§ TASK INSTRUCTIONS:
Among the entries below, find the lines holding "TREATMENT" and copy them.

□ □ □

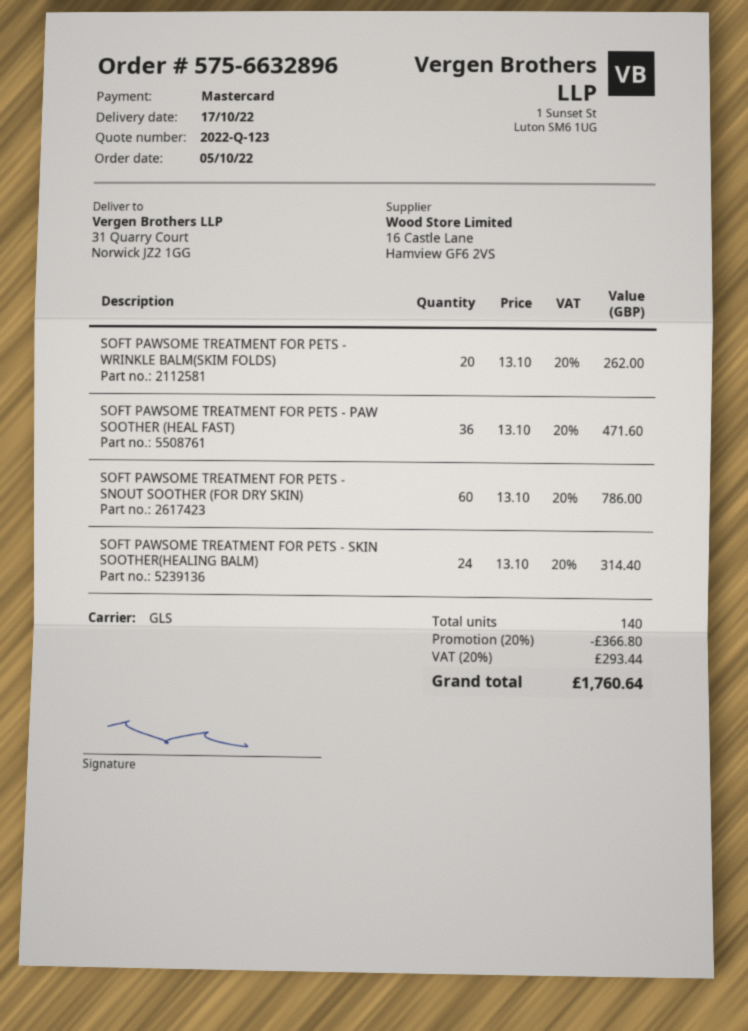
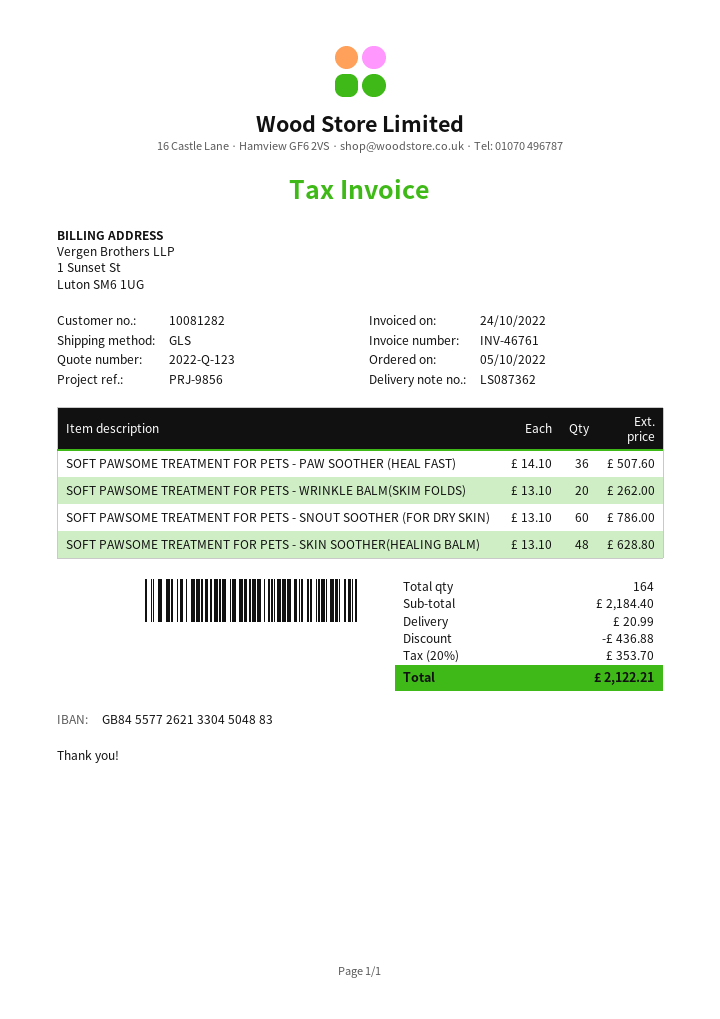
SOFT PAWSOME TREATMENT FOR PETS - PAW SOOTHER (HEAL FAST): 36 x 13.10 = 471.60 -> 36 x 14.10 = 507.60
SOFT PAWSOME TREATMENT FOR PETS - SKIN SOOTHER(HEALING BALM): 24 x 13.10 = 314.40 -> 48 x 13.10 = 628.80
total quantity: 140 -> 164
discount: 366.80 -> 436.88
shipping: none -> 20.99
tax: 20% = 293.44 -> 20% = 353.70
total: 1760.64 -> 2122.21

□ □ □

§ SOLUTION FOR THIS PROBLEM:
SOFT PAWSOME TREATMENT FOR PETS - PAW SOOTHER (HEAL FAST): 36 x 13.10 = 471.60 -> 36 x 14.10 = 507.60
SOFT PAWSOME TREATMENT FOR PETS - SKIN SOOTHER(HEALING BALM): 24 x 13.10 = 314.40 -> 48 x 13.10 = 628.80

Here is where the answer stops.